◆ **What you have to do**: Work through the listing below and count the lines that hold "rows". Answer with the number alone.

◆ **Data extracts**:
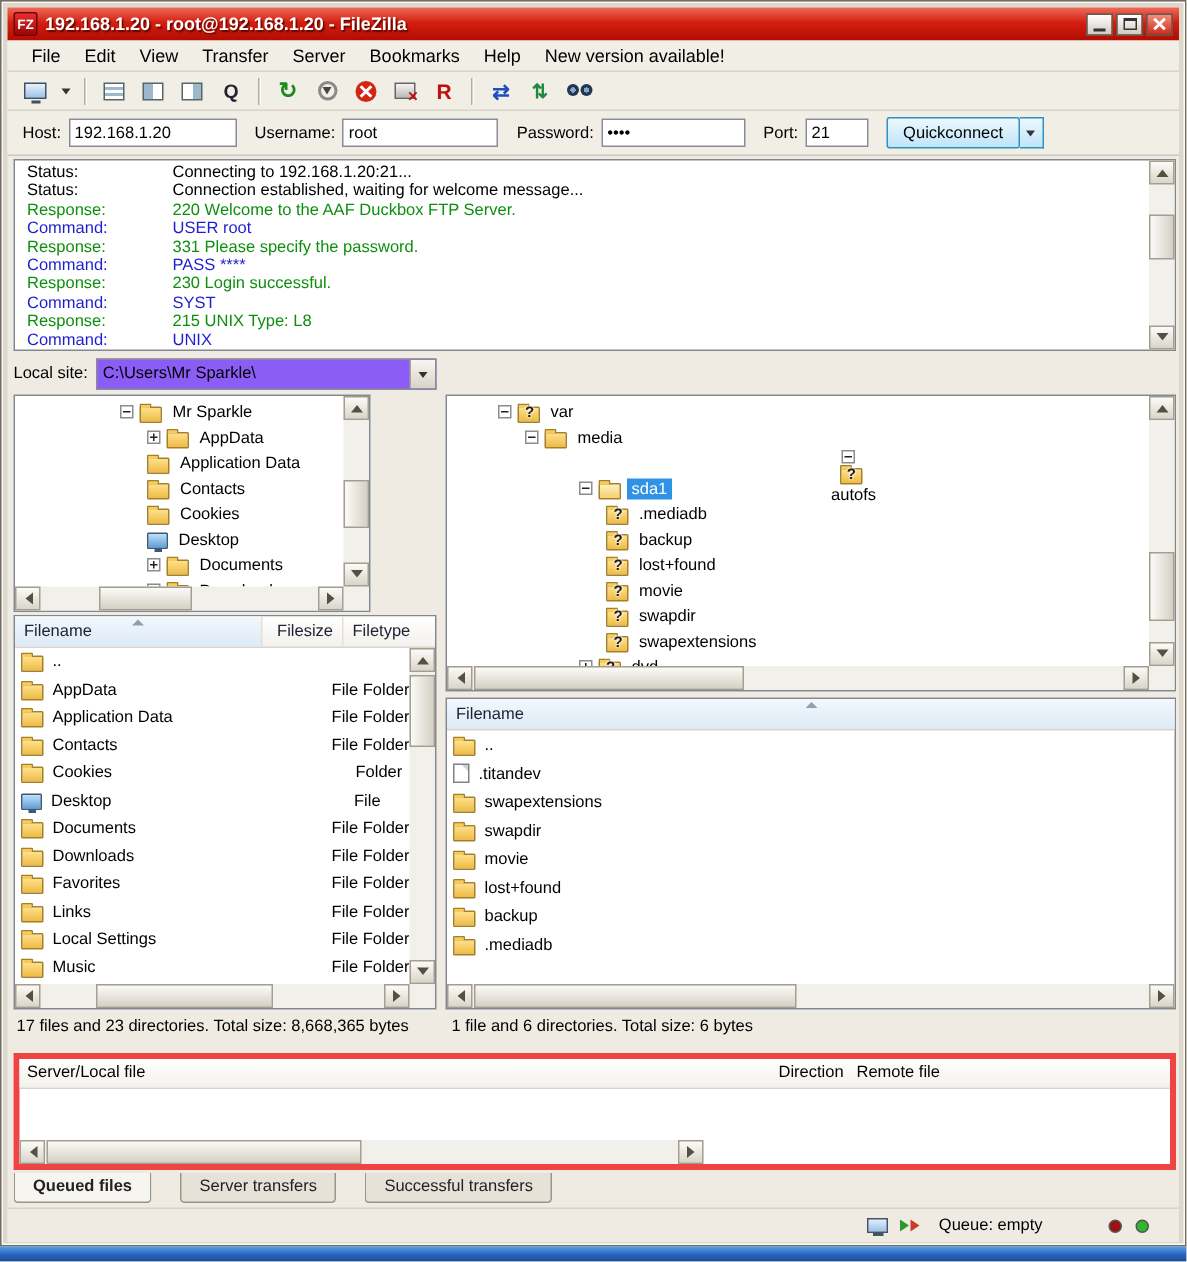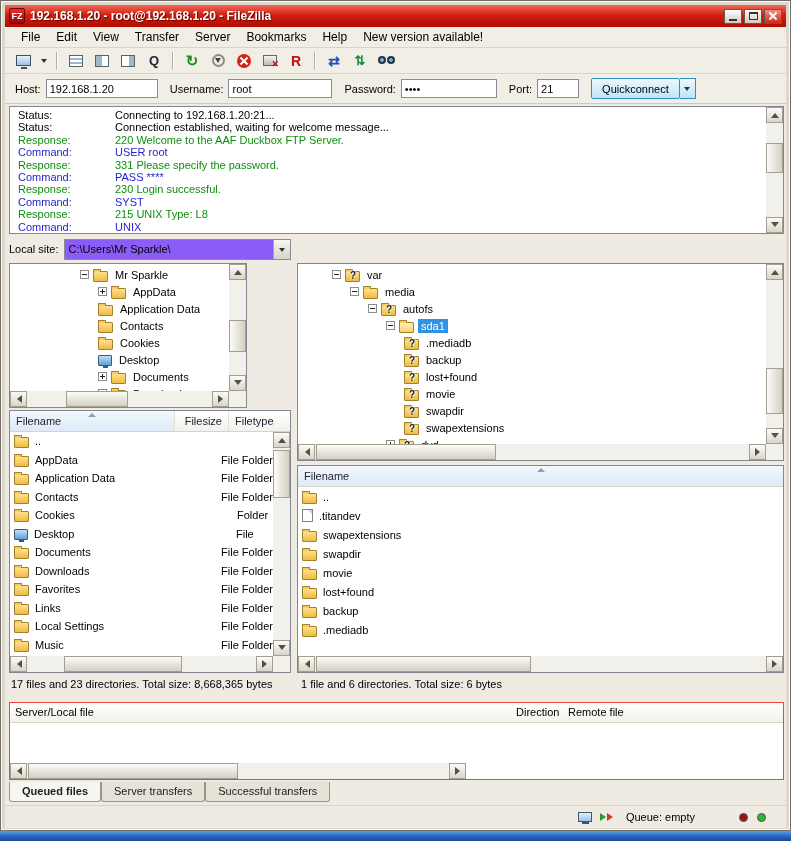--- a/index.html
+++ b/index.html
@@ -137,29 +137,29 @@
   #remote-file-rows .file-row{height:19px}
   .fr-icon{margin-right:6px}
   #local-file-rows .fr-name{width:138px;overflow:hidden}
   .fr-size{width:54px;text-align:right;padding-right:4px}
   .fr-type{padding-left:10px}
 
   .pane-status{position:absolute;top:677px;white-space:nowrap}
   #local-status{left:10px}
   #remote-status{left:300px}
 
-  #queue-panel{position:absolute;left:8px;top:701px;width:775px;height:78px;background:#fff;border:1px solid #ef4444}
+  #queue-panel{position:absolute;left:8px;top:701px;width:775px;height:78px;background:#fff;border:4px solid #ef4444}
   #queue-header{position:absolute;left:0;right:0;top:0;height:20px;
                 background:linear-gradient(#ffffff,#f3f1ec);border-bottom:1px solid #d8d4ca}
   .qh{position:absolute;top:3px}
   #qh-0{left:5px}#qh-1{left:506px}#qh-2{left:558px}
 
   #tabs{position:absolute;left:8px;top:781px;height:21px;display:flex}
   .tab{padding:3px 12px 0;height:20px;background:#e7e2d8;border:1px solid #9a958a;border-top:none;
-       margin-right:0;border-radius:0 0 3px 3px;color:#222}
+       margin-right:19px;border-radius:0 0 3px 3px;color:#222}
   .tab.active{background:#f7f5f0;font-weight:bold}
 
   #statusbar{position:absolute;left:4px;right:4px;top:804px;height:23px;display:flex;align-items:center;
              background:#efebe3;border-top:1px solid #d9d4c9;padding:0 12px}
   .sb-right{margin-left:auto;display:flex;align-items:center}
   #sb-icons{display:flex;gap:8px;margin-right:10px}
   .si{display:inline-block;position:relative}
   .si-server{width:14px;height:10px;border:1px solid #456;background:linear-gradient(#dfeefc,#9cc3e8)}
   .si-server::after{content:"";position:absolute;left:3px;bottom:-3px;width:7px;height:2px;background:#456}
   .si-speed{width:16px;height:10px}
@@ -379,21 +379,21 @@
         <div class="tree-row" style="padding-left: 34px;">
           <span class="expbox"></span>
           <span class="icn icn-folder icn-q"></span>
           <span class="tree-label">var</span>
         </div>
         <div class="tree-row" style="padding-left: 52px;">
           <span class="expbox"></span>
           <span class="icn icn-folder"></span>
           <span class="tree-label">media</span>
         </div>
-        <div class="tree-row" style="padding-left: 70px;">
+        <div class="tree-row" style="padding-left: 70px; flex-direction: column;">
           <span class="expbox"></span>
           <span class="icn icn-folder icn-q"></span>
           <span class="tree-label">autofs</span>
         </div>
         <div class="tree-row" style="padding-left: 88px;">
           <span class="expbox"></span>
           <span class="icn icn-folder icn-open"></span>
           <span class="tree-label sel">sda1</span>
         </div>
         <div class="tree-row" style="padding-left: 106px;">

* * *

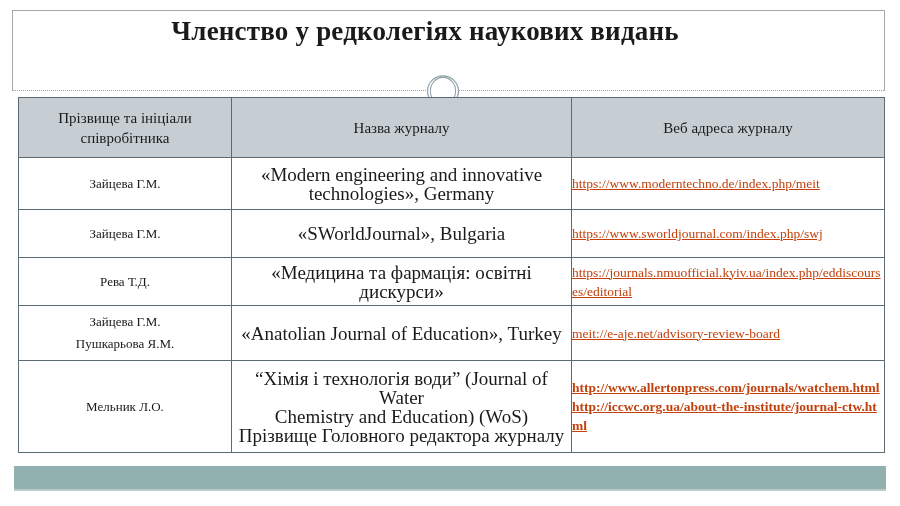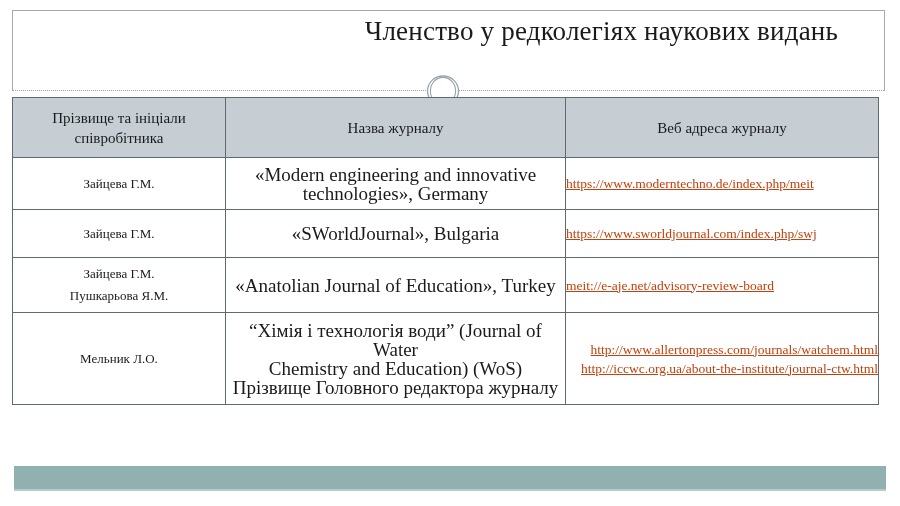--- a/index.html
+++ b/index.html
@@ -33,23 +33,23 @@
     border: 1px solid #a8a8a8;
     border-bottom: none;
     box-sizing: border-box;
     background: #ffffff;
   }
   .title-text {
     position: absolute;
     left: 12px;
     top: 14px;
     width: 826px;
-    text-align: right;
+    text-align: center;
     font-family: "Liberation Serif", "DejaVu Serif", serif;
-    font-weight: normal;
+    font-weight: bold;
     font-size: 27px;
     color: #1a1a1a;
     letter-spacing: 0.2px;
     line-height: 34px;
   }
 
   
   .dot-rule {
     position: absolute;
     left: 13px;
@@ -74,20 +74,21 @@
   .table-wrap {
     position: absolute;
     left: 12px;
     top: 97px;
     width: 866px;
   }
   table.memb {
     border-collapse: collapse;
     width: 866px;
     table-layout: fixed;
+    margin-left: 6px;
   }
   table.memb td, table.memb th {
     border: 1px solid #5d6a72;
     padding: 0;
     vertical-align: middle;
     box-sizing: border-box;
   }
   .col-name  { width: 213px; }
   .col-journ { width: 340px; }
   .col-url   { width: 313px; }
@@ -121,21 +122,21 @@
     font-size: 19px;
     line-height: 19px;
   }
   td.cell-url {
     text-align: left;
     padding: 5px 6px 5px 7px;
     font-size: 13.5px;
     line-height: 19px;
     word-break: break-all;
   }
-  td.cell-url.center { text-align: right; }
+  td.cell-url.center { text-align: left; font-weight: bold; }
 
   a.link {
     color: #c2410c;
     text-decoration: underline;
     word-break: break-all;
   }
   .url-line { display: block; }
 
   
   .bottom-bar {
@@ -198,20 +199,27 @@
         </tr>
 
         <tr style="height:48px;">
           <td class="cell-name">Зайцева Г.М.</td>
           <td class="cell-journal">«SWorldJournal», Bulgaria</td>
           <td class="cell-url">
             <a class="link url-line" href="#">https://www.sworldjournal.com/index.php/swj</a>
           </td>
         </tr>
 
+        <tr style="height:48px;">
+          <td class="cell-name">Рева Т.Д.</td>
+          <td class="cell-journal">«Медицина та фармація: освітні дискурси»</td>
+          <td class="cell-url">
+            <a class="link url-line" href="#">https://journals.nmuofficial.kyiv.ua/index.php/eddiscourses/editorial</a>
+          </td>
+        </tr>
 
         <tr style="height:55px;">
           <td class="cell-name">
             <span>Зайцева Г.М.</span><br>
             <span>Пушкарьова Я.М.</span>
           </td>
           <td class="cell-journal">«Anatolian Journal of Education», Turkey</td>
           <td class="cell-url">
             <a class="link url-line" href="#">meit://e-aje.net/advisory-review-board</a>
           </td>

==

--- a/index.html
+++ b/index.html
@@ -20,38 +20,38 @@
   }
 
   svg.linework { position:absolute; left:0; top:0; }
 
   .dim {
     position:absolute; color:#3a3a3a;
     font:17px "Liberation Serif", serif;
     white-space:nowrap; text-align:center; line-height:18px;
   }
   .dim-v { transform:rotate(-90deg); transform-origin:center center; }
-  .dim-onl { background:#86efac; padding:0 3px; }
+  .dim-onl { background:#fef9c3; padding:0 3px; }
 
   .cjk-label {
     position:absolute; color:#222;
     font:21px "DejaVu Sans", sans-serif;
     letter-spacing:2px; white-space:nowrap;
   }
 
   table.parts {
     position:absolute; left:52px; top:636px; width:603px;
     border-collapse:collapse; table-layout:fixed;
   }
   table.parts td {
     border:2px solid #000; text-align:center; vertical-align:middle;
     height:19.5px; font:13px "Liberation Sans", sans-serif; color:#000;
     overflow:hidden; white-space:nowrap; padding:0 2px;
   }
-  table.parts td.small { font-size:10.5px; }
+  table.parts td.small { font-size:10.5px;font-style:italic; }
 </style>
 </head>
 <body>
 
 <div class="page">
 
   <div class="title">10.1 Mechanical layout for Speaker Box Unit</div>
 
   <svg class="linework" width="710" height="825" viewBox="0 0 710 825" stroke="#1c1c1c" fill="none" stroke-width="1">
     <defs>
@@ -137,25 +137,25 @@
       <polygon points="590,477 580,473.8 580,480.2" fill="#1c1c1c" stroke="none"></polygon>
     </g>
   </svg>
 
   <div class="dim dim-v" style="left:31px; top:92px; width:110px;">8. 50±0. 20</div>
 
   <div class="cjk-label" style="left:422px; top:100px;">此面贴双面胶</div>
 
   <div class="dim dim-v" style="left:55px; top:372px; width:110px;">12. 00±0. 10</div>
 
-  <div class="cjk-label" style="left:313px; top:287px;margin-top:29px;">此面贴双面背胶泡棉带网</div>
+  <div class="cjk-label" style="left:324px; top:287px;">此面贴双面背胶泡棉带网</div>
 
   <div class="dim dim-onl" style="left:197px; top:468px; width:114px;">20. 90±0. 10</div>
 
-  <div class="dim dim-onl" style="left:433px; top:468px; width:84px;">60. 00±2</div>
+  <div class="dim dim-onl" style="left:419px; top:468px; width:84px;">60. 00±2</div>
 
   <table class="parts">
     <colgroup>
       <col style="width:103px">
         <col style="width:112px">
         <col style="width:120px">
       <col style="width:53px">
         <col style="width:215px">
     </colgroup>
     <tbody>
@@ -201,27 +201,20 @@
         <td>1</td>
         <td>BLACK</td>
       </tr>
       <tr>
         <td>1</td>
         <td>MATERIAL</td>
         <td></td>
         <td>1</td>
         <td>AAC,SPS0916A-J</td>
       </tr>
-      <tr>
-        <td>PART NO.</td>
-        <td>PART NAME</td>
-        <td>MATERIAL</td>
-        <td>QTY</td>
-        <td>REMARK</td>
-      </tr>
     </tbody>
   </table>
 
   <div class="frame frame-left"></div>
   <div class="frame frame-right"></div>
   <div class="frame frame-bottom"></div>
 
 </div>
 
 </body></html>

◆ **Answer box**: 2